## [REQUIRED ACTION]
Leave every picture out and return the rest of the listing verbatim.

=== Begin Enclosure ===

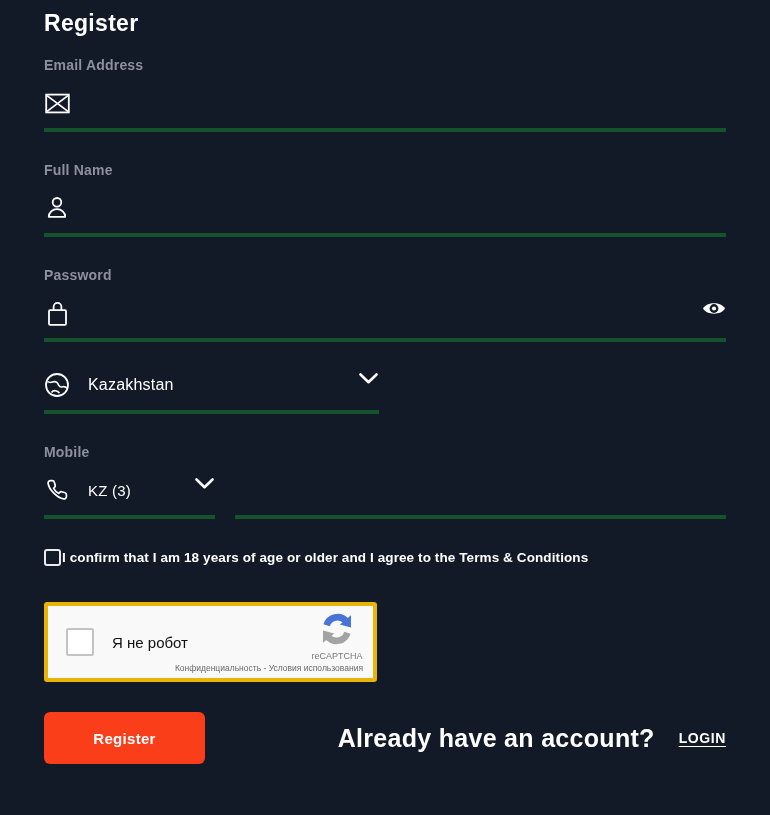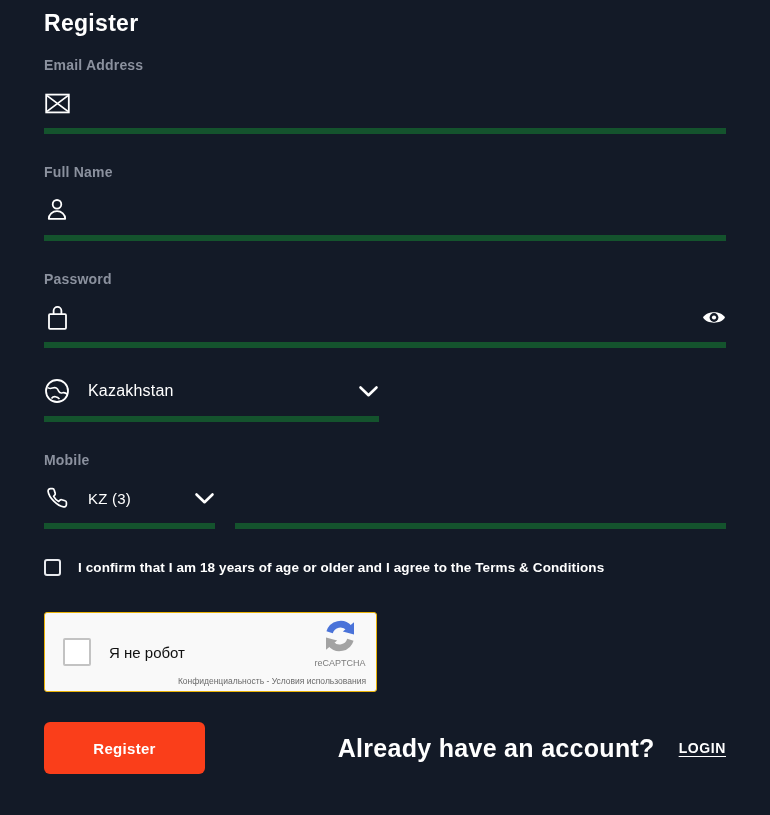--- a/index.html
+++ b/index.html
@@ -34,9 +34,9 @@
   }
   .row{
     display:flex;
-    align-items:center;
+    align-items:flex-start;
     padding-bottom:12px;
-    border-bottom:6px solid #14532d;
+    border-bottom:4px solid #14532d;
     min-height:26px;
   }
   .row .left{

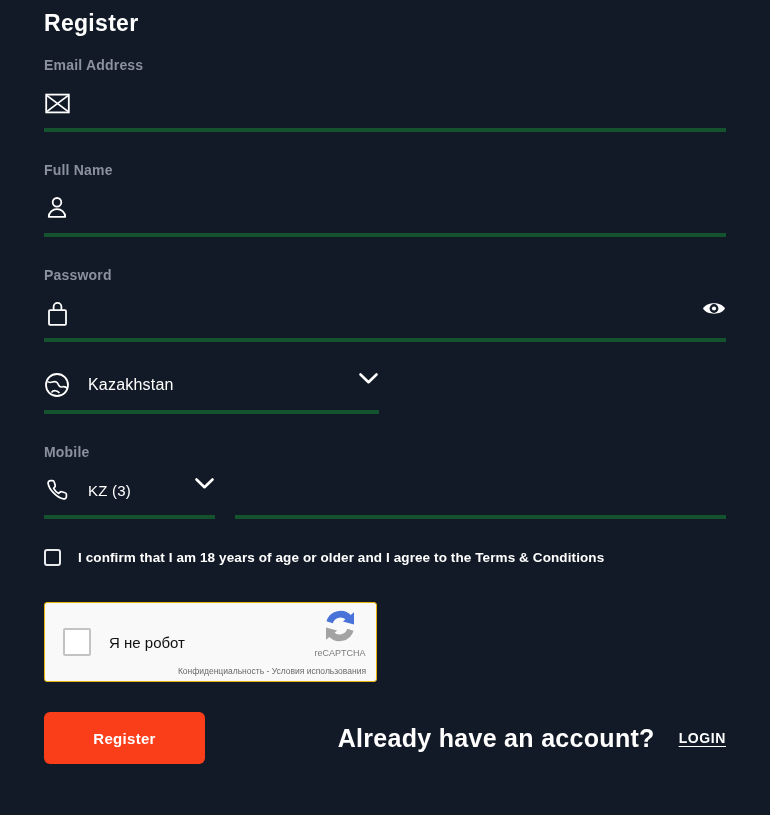--- a/index.html
+++ b/index.html
@@ -83,7 +83,7 @@
   .terms-row{
     display:flex;
     align-items:center;
-    gap:17px;
+    gap:1px;
     margin-bottom:36px;
   }
   .terms-checkbox{

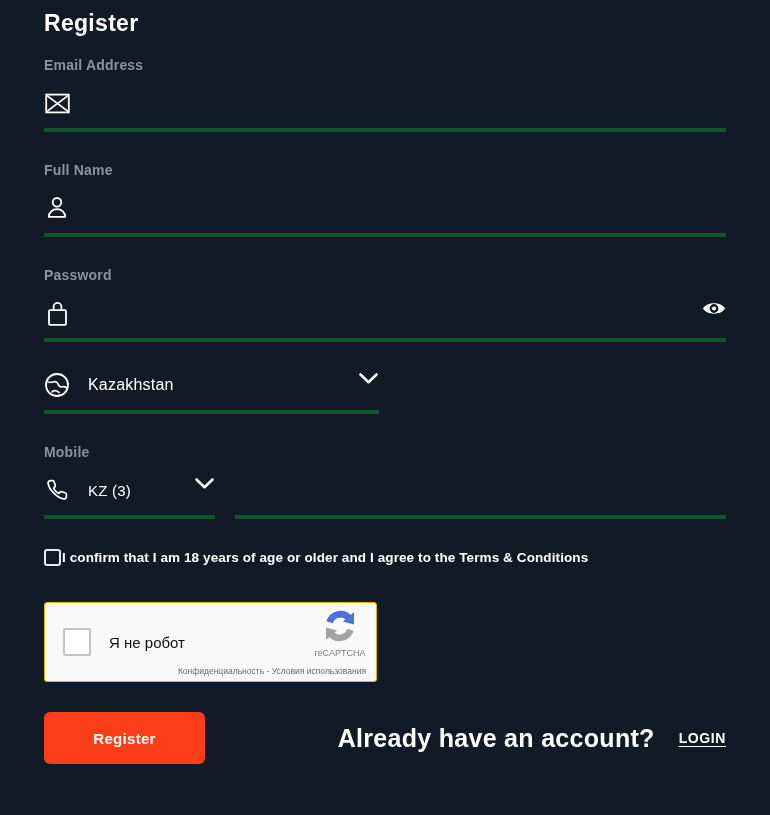--- a/index.html
+++ b/index.html
@@ -106,7 +106,7 @@
     box-sizing:border-box;
     width:333px;height:80px;
     background:#f9f9f9;
-    border:1px solid #eab308;
+    border:4px solid #eab308;
     border-radius:3px;
     position:relative;
     display:flex;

=== End Enclosure ===

## [WRITTEN RESPONSE]
--- a/index.html
+++ b/index.html
@@ -34,9 +34,9 @@
   }
   .row{
     display:flex;
-    align-items:center;
+    align-items:flex-start;
     padding-bottom:12px;
-    border-bottom:6px solid #14532d;
+    border-bottom:4px solid #14532d;
     min-height:26px;
   }
   .row .left{

--- a/index.html
+++ b/index.html
@@ -83,7 +83,7 @@
   .terms-row{
     display:flex;
     align-items:center;
-    gap:17px;
+    gap:1px;
     margin-bottom:36px;
   }
   .terms-checkbox{

--- a/index.html
+++ b/index.html
@@ -106,7 +106,7 @@
     box-sizing:border-box;
     width:333px;height:80px;
     background:#f9f9f9;
-    border:1px solid #eab308;
+    border:4px solid #eab308;
     border-radius:3px;
     position:relative;
     display:flex;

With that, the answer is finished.